WHAT IS REQUIRED:
Copy all records exactly; omit pictures.

[[ STORED DATA, beginning ]]

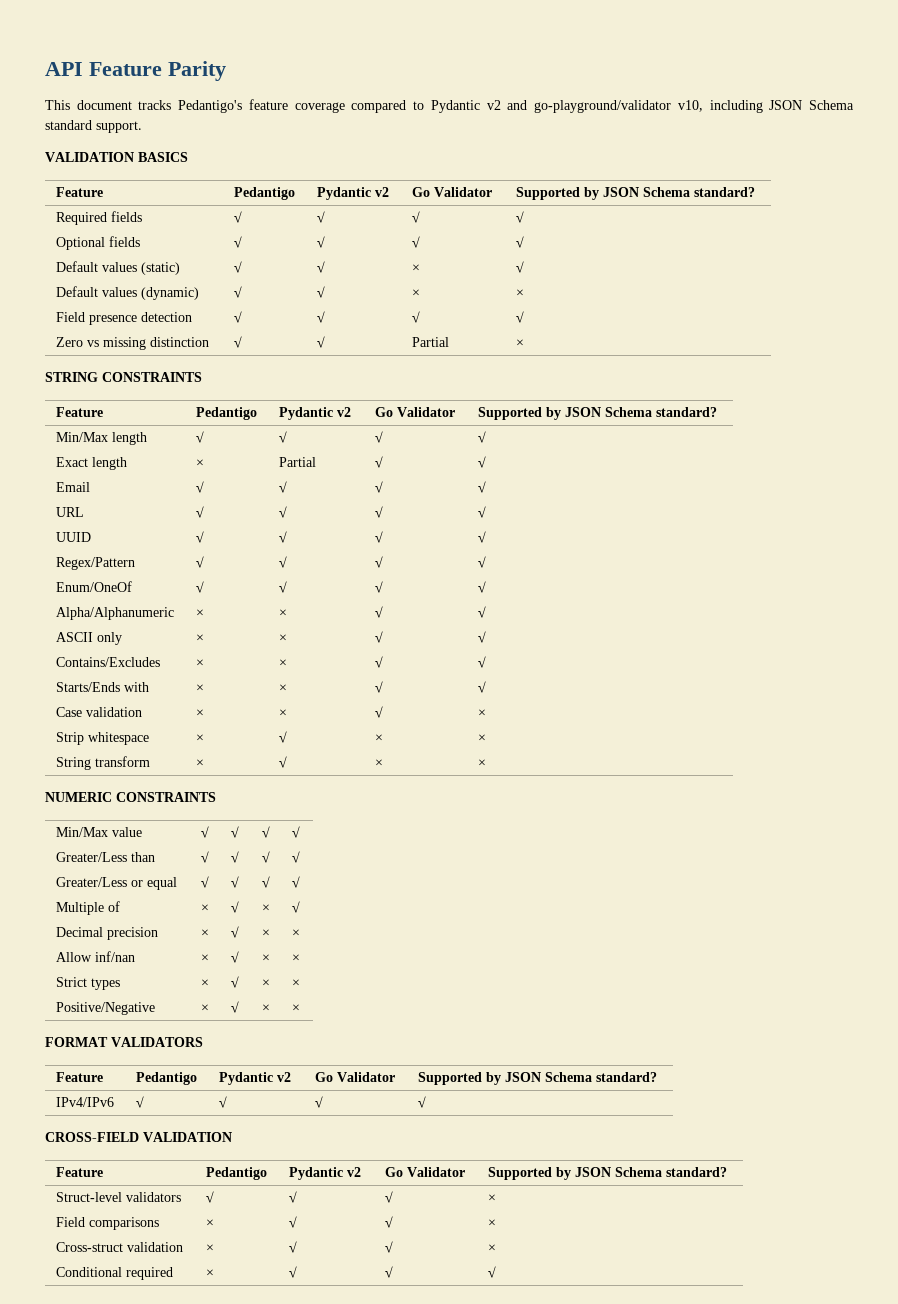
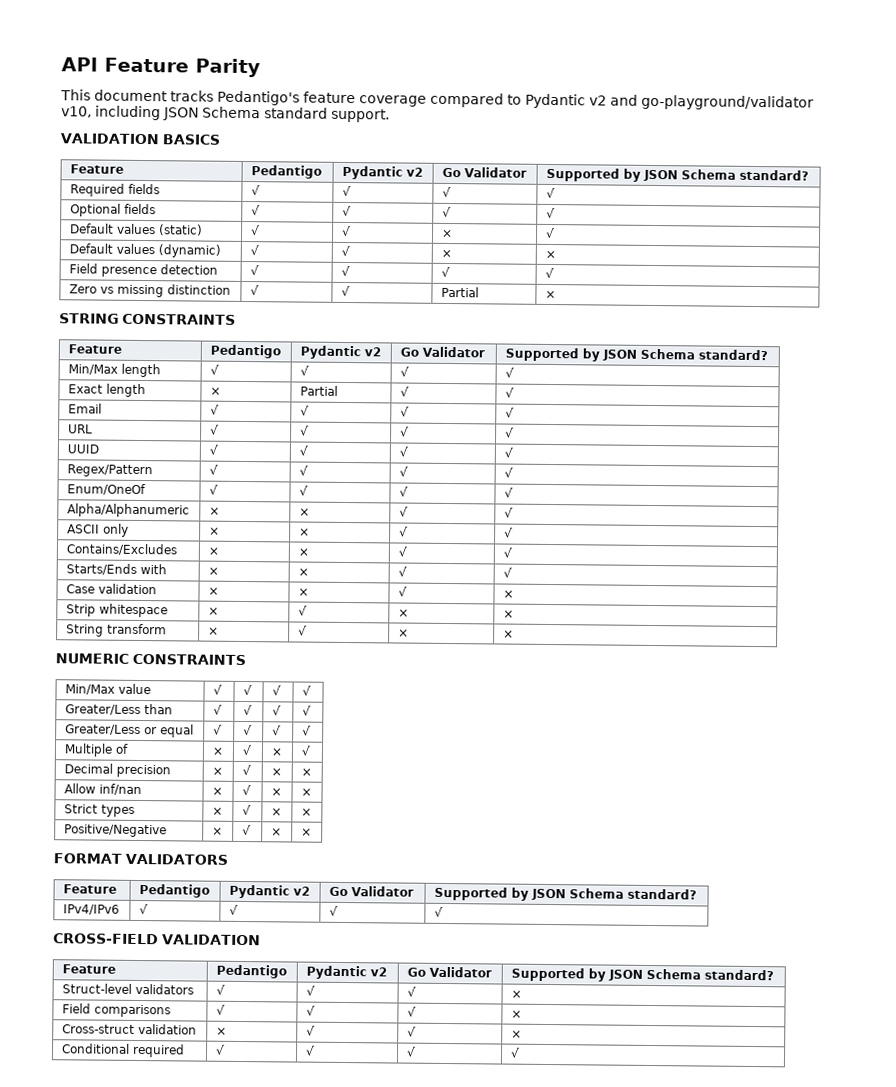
- Field comparisons | × | √ | √ | ×
+ Field comparisons | √ | √ | √ | ×
- Conditional required | × | √ | √ | √
+ Conditional required | √ | √ | √ | √

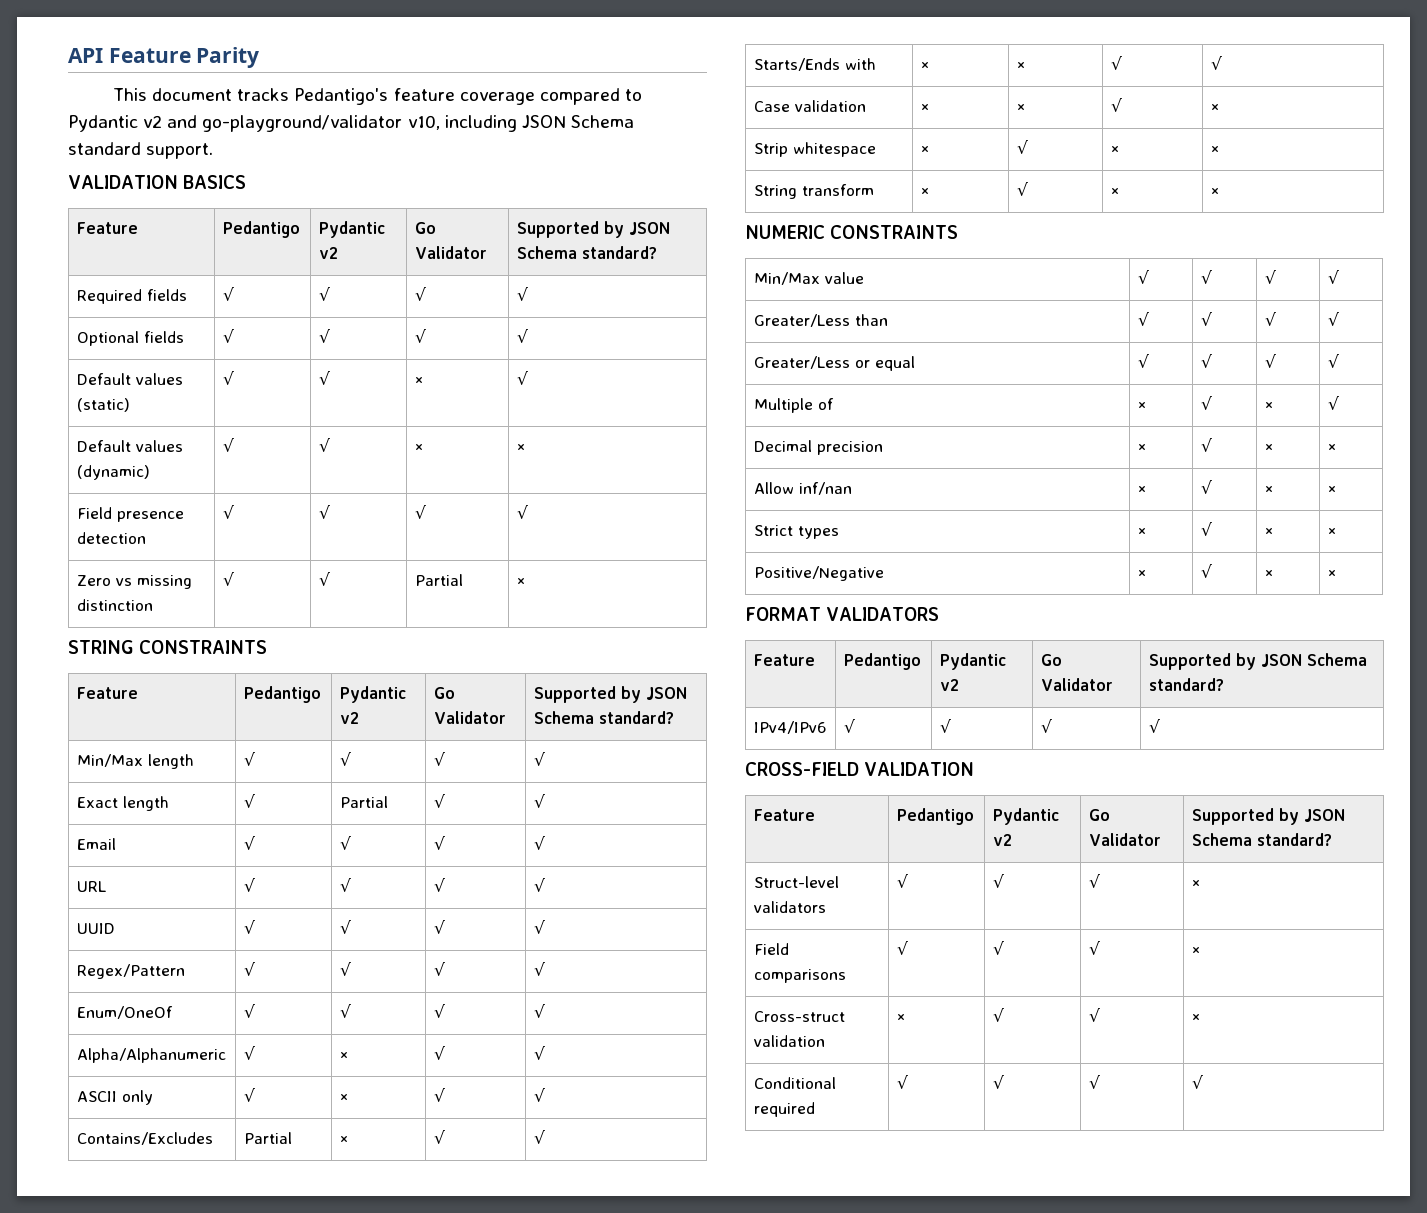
- Exact length | × | Partial | √ | √
+ Exact length | √ | Partial | √ | √
- Alpha/Alphanumeric | × | × | √ | √
+ Alpha/Alphanumeric | √ | × | √ | √
- ASCII only | × | × | √ | √
+ ASCII only | √ | × | √ | √
- Contains/Excludes | × | × | √ | √
+ Contains/Excludes | Partial | × | √ | √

[[ STORED DATA, end ]]

SOLUTION:
- Field comparisons | × | √ | √ | ×
+ Field comparisons | √ | √ | √ | ×
- Conditional required | × | √ | √ | √
+ Conditional required | √ | √ | √ | √

- Exact length | × | Partial | √ | √
+ Exact length | √ | Partial | √ | √
- Alpha/Alphanumeric | × | × | √ | √
+ Alpha/Alphanumeric | √ | × | √ | √
- ASCII only | × | × | √ | √
+ ASCII only | √ | × | √ | √
- Contains/Excludes | × | × | √ | √
+ Contains/Excludes | Partial | × | √ | √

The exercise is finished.